- **SOURCE INFORMATION**
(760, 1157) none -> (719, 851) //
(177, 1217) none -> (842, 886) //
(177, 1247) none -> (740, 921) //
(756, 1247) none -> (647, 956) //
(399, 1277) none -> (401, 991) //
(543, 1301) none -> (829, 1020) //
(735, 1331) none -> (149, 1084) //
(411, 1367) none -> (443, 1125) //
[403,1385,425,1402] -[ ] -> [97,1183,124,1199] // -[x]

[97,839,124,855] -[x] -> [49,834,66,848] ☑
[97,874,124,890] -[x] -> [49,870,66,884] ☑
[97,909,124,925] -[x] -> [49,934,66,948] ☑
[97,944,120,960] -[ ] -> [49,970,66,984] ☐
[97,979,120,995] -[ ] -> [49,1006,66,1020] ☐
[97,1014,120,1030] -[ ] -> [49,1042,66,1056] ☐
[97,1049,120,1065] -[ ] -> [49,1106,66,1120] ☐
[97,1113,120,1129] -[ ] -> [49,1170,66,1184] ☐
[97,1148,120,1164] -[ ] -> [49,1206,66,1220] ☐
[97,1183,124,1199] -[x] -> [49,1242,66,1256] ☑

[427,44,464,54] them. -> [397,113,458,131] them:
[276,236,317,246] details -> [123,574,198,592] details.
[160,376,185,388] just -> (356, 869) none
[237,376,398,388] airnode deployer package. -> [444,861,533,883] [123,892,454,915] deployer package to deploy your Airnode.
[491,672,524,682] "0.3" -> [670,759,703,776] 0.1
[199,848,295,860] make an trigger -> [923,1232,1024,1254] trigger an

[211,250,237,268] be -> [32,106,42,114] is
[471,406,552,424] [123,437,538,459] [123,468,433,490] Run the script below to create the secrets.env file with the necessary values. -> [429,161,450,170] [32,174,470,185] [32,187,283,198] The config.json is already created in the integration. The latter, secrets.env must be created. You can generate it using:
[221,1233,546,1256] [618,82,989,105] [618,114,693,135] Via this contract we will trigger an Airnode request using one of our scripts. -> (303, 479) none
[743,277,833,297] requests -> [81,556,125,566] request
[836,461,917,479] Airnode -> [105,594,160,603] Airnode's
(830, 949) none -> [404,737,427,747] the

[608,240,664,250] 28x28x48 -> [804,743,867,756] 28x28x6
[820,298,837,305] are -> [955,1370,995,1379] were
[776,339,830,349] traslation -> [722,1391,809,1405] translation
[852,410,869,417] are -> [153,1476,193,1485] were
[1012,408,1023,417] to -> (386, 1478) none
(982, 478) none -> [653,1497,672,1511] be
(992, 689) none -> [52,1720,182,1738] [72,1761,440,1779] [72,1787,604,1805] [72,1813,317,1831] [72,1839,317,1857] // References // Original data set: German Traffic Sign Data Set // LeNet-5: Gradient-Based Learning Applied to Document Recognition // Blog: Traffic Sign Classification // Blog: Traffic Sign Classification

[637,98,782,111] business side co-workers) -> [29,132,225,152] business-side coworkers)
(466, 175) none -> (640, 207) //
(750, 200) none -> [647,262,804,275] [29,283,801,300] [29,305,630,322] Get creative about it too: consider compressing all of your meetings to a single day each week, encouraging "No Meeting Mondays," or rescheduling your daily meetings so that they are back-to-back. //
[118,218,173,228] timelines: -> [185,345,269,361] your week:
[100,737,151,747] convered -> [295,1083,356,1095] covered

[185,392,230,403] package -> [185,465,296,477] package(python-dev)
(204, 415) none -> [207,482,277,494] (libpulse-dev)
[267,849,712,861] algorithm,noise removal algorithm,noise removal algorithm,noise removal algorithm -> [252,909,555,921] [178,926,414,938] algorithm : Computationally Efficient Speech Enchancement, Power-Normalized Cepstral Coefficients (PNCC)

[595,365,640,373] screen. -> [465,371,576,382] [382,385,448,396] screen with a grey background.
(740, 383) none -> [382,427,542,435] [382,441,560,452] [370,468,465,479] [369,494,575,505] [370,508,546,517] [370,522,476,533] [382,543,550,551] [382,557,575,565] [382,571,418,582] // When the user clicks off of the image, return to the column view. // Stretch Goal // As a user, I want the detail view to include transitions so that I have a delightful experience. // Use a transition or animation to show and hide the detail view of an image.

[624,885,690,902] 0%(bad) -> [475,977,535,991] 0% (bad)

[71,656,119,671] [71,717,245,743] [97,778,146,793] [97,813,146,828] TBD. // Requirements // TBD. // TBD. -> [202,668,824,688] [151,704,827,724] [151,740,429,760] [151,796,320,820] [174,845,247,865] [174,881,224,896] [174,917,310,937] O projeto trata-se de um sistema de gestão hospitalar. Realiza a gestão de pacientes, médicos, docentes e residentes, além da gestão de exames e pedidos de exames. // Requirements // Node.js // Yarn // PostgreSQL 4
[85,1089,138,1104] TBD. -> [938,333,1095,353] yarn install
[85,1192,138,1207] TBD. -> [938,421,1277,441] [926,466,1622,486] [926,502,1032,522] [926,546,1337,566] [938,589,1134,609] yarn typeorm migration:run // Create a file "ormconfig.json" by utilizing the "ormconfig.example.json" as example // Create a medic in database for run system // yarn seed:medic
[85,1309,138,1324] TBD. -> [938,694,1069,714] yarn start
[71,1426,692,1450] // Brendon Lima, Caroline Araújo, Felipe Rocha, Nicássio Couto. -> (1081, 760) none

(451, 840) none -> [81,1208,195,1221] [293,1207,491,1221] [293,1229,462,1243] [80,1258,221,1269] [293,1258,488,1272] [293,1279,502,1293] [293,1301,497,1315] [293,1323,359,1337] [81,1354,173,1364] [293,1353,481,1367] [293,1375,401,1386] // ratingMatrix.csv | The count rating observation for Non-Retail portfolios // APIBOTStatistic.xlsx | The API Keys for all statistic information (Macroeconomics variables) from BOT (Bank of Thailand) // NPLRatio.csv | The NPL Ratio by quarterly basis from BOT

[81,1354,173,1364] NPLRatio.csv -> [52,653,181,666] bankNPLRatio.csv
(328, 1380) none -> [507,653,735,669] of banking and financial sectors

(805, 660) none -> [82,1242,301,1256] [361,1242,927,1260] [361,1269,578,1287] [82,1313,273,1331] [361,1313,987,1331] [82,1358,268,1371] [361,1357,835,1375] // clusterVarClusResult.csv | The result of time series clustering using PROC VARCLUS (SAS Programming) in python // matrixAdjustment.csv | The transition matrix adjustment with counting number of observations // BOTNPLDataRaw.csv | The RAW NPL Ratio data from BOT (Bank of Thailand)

- **EXERCISE REQUIREMENTS**
Please output the records shown above, with every character intact.

- **RESPONSE TO THIS EXERCISE**
(760, 1157) none -> (719, 851) //
(177, 1217) none -> (842, 886) //
(177, 1247) none -> (740, 921) //
(756, 1247) none -> (647, 956) //
(399, 1277) none -> (401, 991) //
(543, 1301) none -> (829, 1020) //
(735, 1331) none -> (149, 1084) //
(411, 1367) none -> (443, 1125) //
[403,1385,425,1402] -[ ] -> [97,1183,124,1199] // -[x]

[97,839,124,855] -[x] -> [49,834,66,848] ☑
[97,874,124,890] -[x] -> [49,870,66,884] ☑
[97,909,124,925] -[x] -> [49,934,66,948] ☑
[97,944,120,960] -[ ] -> [49,970,66,984] ☐
[97,979,120,995] -[ ] -> [49,1006,66,1020] ☐
[97,1014,120,1030] -[ ] -> [49,1042,66,1056] ☐
[97,1049,120,1065] -[ ] -> [49,1106,66,1120] ☐
[97,1113,120,1129] -[ ] -> [49,1170,66,1184] ☐
[97,1148,120,1164] -[ ] -> [49,1206,66,1220] ☐
[97,1183,124,1199] -[x] -> [49,1242,66,1256] ☑

[427,44,464,54] them. -> [397,113,458,131] them:
[276,236,317,246] details -> [123,574,198,592] details.
[160,376,185,388] just -> (356, 869) none
[237,376,398,388] airnode deployer package. -> [444,861,533,883] [123,892,454,915] deployer package to deploy your Airnode.
[491,672,524,682] "0.3" -> [670,759,703,776] 0.1
[199,848,295,860] make an trigger -> [923,1232,1024,1254] trigger an

[211,250,237,268] be -> [32,106,42,114] is
[471,406,552,424] [123,437,538,459] [123,468,433,490] Run the script below to create the secrets.env file with the necessary values. -> [429,161,450,170] [32,174,470,185] [32,187,283,198] The config.json is already created in the integration. The latter, secrets.env must be created. You can generate it using:
[221,1233,546,1256] [618,82,989,105] [618,114,693,135] Via this contract we will trigger an Airnode request using one of our scripts. -> (303, 479) none
[743,277,833,297] requests -> [81,556,125,566] request
[836,461,917,479] Airnode -> [105,594,160,603] Airnode's
(830, 949) none -> [404,737,427,747] the

[608,240,664,250] 28x28x48 -> [804,743,867,756] 28x28x6
[820,298,837,305] are -> [955,1370,995,1379] were
[776,339,830,349] traslation -> [722,1391,809,1405] translation
[852,410,869,417] are -> [153,1476,193,1485] were
[1012,408,1023,417] to -> (386, 1478) none
(982, 478) none -> [653,1497,672,1511] be
(992, 689) none -> [52,1720,182,1738] [72,1761,440,1779] [72,1787,604,1805] [72,1813,317,1831] [72,1839,317,1857] // References // Original data set: German Traffic Sign Data Set // LeNet-5: Gradient-Based Learning Applied to Document Recognition // Blog: Traffic Sign Classification // Blog: Traffic Sign Classification

[637,98,782,111] business side co-workers) -> [29,132,225,152] business-side coworkers)
(466, 175) none -> (640, 207) //
(750, 200) none -> [647,262,804,275] [29,283,801,300] [29,305,630,322] Get creative about it too: consider compressing all of your meetings to a single day each week, encouraging "No Meeting Mondays," or rescheduling your daily meetings so that they are back-to-back. //
[118,218,173,228] timelines: -> [185,345,269,361] your week:
[100,737,151,747] convered -> [295,1083,356,1095] covered

[185,392,230,403] package -> [185,465,296,477] package(python-dev)
(204, 415) none -> [207,482,277,494] (libpulse-dev)
[267,849,712,861] algorithm,noise removal algorithm,noise removal algorithm,noise removal algorithm -> [252,909,555,921] [178,926,414,938] algorithm : Computationally Efficient Speech Enchancement, Power-Normalized Cepstral Coefficients (PNCC)

[595,365,640,373] screen. -> [465,371,576,382] [382,385,448,396] screen with a grey background.
(740, 383) none -> [382,427,542,435] [382,441,560,452] [370,468,465,479] [369,494,575,505] [370,508,546,517] [370,522,476,533] [382,543,550,551] [382,557,575,565] [382,571,418,582] // When the user clicks off of the image, return to the column view. // Stretch Goal // As a user, I want the detail view to include transitions so that I have a delightful experience. // Use a transition or animation to show and hide the detail view of an image.

[624,885,690,902] 0%(bad) -> [475,977,535,991] 0% (bad)

[71,656,119,671] [71,717,245,743] [97,778,146,793] [97,813,146,828] TBD. // Requirements // TBD. // TBD. -> [202,668,824,688] [151,704,827,724] [151,740,429,760] [151,796,320,820] [174,845,247,865] [174,881,224,896] [174,917,310,937] O projeto trata-se de um sistema de gestão hospitalar. Realiza a gestão de pacientes, médicos, docentes e residentes, além da gestão de exames e pedidos de exames. // Requirements // Node.js // Yarn // PostgreSQL 4
[85,1089,138,1104] TBD. -> [938,333,1095,353] yarn install
[85,1192,138,1207] TBD. -> [938,421,1277,441] [926,466,1622,486] [926,502,1032,522] [926,546,1337,566] [938,589,1134,609] yarn typeorm migration:run // Create a file "ormconfig.json" by utilizing the "ormconfig.example.json" as example // Create a medic in database for run system // yarn seed:medic
[85,1309,138,1324] TBD. -> [938,694,1069,714] yarn start
[71,1426,692,1450] // Brendon Lima, Caroline Araújo, Felipe Rocha, Nicássio Couto. -> (1081, 760) none

(451, 840) none -> [81,1208,195,1221] [293,1207,491,1221] [293,1229,462,1243] [80,1258,221,1269] [293,1258,488,1272] [293,1279,502,1293] [293,1301,497,1315] [293,1323,359,1337] [81,1354,173,1364] [293,1353,481,1367] [293,1375,401,1386] // ratingMatrix.csv | The count rating observation for Non-Retail portfolios // APIBOTStatistic.xlsx | The API Keys for all statistic information (Macroeconomics variables) from BOT (Bank of Thailand) // NPLRatio.csv | The NPL Ratio by quarterly basis from BOT

[81,1354,173,1364] NPLRatio.csv -> [52,653,181,666] bankNPLRatio.csv
(328, 1380) none -> [507,653,735,669] of banking and financial sectors

(805, 660) none -> [82,1242,301,1256] [361,1242,927,1260] [361,1269,578,1287] [82,1313,273,1331] [361,1313,987,1331] [82,1358,268,1371] [361,1357,835,1375] // clusterVarClusResult.csv | The result of time series clustering using PROC VARCLUS (SAS Programming) in python // matrixAdjustment.csv | The transition matrix adjustment with counting number of observations // BOTNPLDataRaw.csv | The RAW NPL Ratio data from BOT (Bank of Thailand)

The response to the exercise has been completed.